MALONE CREPT DOWN THE MIDDECK, CAUTIOUS AND QUIET, using the open doorways and darkened rooms for cover. He passed a theater, dining room, and staterooms. He’d noticed no cameras, yet every nerve in his body tinged, his finger on the gun’s trigger, ready to react.
The passageway ended at a grand salon, a juxtaposition of conservative appointments in wenge wood, ivory, and leather. A baby grand piano anchored one corner. Everything was sleek and polished, like the yacht itself. He had to see what was happening on the aft deck. The exterior walls were lined with elongated windows, so he crouched low and made his way toward the glass exit doors, where he spotted a deck, pool, and people.
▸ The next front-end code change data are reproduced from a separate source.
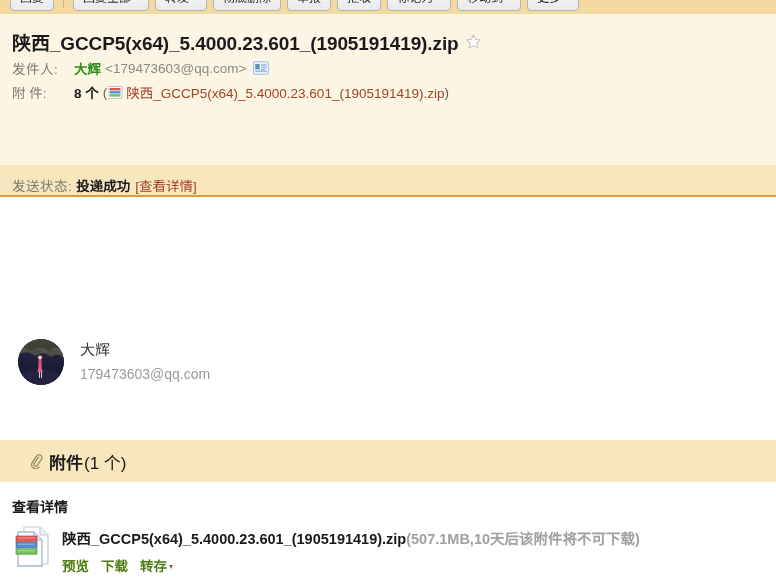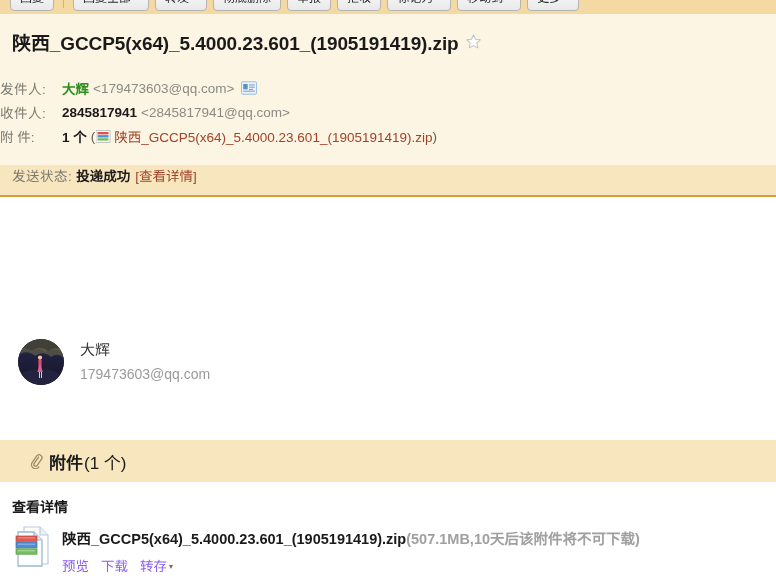--- a/index.html
+++ b/index.html
@@ -93,22 +93,22 @@
   }
   .star-icon {
     margin-left: 6px;
     width: 17px;
     height: 17px;
     flex: 0 0 auto;
     display: inline-block;
   }
 
   .meta {
-    margin-top: 20px;
-    padding-left: 0;
+    margin-top: 0;
+    padding-left: 12px;
   }
   .meta-row {
     display: flex;
     align-items: center;
     height: 24px;
     font-size: 13.5px;
     white-space: nowrap;
   }
   .meta-label {
     color: #7a7a70;
@@ -165,21 +165,21 @@
   
   .status-strip {
     position: absolute;
     left: 0; top: 165px;
     width: 776px;
     height: 32px;
     background: #f8e6bf;
     border-bottom: 2px solid #d79b3c;
     box-sizing: border-box;
     display: flex;
-    align-items: flex-start;
+    align-items: flex-end;
     padding-left: 12px;
     font-size: 13.5px;
   }
   .status-label {
     color: #7a7a70;
     letter-spacing: 0.5px;
   }
   .status-value {
     color: #1a1a1a;
     font-weight: bold;
@@ -299,23 +299,24 @@
   .att-file-info {
     color: #a0a0a0;
   }
   .att-actions {
     margin-top: 7px;
     font-size: 13.5px;
     display: flex;
     align-items: center;
   }
   .att-action {
-    color: #8b5cf6;
+    color: #4d7c0f;
     text-decoration: none;
     margin-right: 12px;
+    font-weight: bold;
   }
   .att-action.last {
     margin-right: 2px;
   }
   .action-caret {
     font-size: 8px;
     color: #8c6a4a;
     position: relative;
     top: 1px;
   }
@@ -386,29 +387,24 @@
             <rect x="2.5" y="3" width="5" height="6" fill="#5f8fbe"></rect>
             <rect x="9" y="3.5" width="6.5" height="1.2" fill="#7ba3cc"></rect>
             <rect x="9" y="6" width="6.5" height="1.2" fill="#7ba3cc"></rect>
             <rect x="9" y="8.5" width="4.5" height="1.2" fill="#7ba3cc"></rect>
             <rect x="2.5" y="10.5" width="13" height="1.2" fill="#7ba3cc"></rect>
           </svg>
         </span>
       </div>
 
 
-      <div class="meta-row">
-        <span class="meta-label">收件人:</span>
-        <span class="recipient-name">2845817941</span>
-        <span class="addr">&lt;2845817941@qq.com&gt;</span>
-      </div>
 
       <div class="meta-row">
         <span class="meta-label wide-space">附 件:</span>
-        <span class="att-count">1 个</span>
+        <span class="att-count">8 个</span>
         <span class="paren" style="margin-left:4px;">(</span>
         <span class="zip-mini-icon">
           <svg viewBox="0 0 15 13" width="15" height="13" aria-hidden="true">
             <rect x="0" y="0.5" width="14" height="12" fill="#ffffff" stroke="#b9b9b9" stroke-width="0.8"></rect>
             <rect x="1.5" y="2" width="11" height="2.4" fill="#d9534f"></rect>
             <rect x="1.5" y="5.1" width="11" height="2.4" fill="#4f8fd9"></rect>
             <rect x="1.5" y="8.2" width="11" height="2.4" fill="#6fbf5f"></rect>
           </svg>
         </span>
         <a class="att-name-link" href="#">陕西_GCCP5(x64)_5.4000.23.601_(1905191419).zip</a>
A spiral stairway to his right led up.
He slowly climbed the steep risers, which opened onto a small sundeck overlooking the ship’s stern. He noted their position. Center of the river, both banks visible in the distance, a sun rising ahead, toward the east, the fog all but gone. He glanced toward the bow and spotted open water. They were entering the sound, which meant the ocean was not far away.
He stayed low and made his way to the aft railing.
Staring down, he spotted Stephanie and Shirely Kaiser, two men with guns, four more standing nearby, Quentin Hale-
And Cassiopeia.
Sealed inside an iron gibbet.
EIGHTY-THREE
CASSIOPEIA WAS NEARING PANIC. HER HANDS WERE BOUND, HER body encased in iron straps. Hale’s men were busy tying a line to the top of the gibbet. She stared at Stephanie, whose eyes signaled that there was little she could do, either.
“What’s the point of this,” Shirley screamed out. “Why do this, Quentin?”
Hale faced Kaiser. “This is what pirates do.”
“Killing unarmed women?” Stephanie asked.